> [WORK INSTRUCTION] Lines below that include "none" are the answer; copy each one.

Stored items from a collection
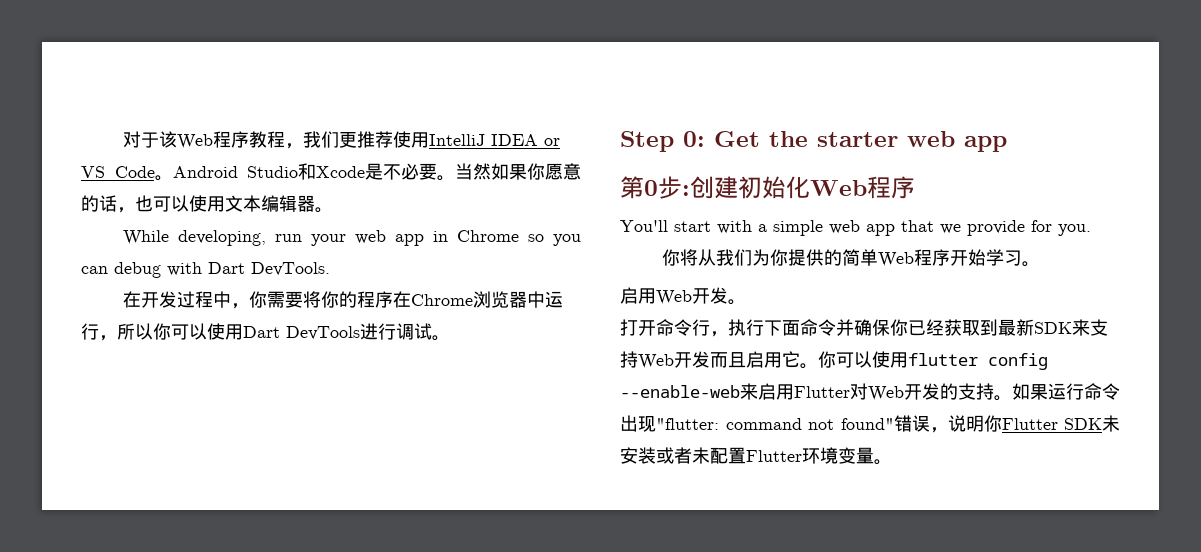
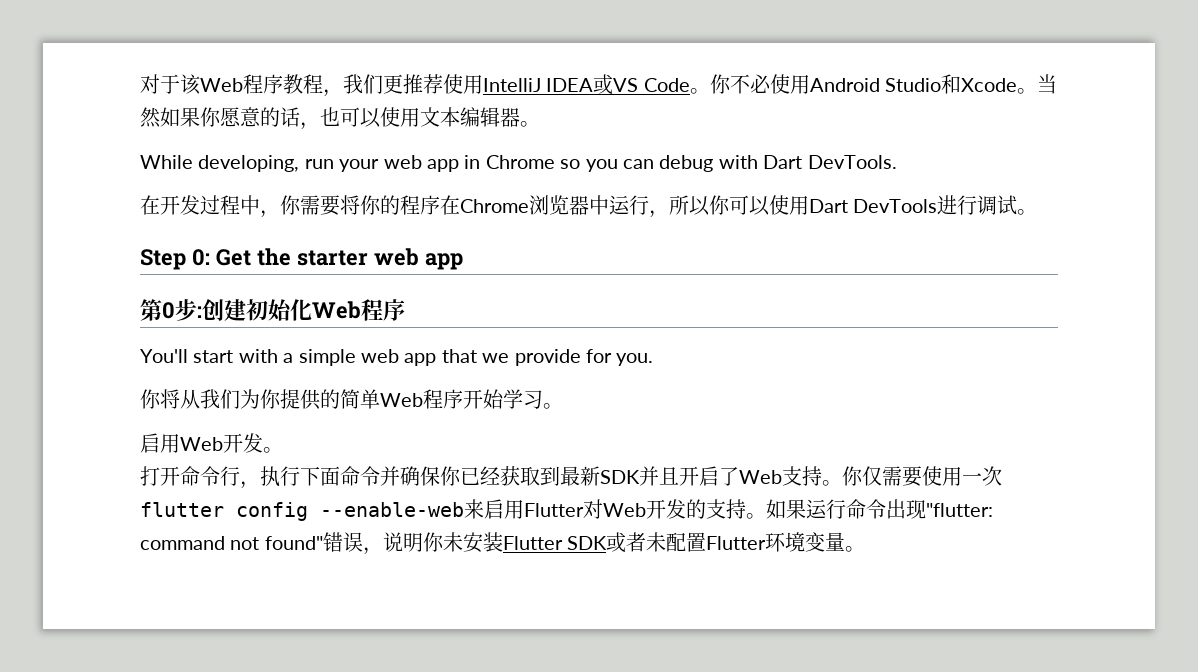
[543,138,560,146] or -> [593,74,614,95] 或
(173, 178) none -> [709,74,810,94] 你不必使用
[365,163,437,180] 是不必要 -> (1018, 85) none
[1072,319,1108,336] [620,351,908,369] 来支持Web开发而且启用它。你可以使用 -> [639,466,1002,487] 并且开启了Web支持。你仅需要使用一次
[1001,415,1120,432] [620,447,656,464] Flutter SDK未安装 -> [442,532,608,553] 未安装Flutter SDK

> [WRITTEN ANSWER]
(173, 178) none -> [709,74,810,94] 你不必使用
[365,163,437,180] 是不必要 -> (1018, 85) none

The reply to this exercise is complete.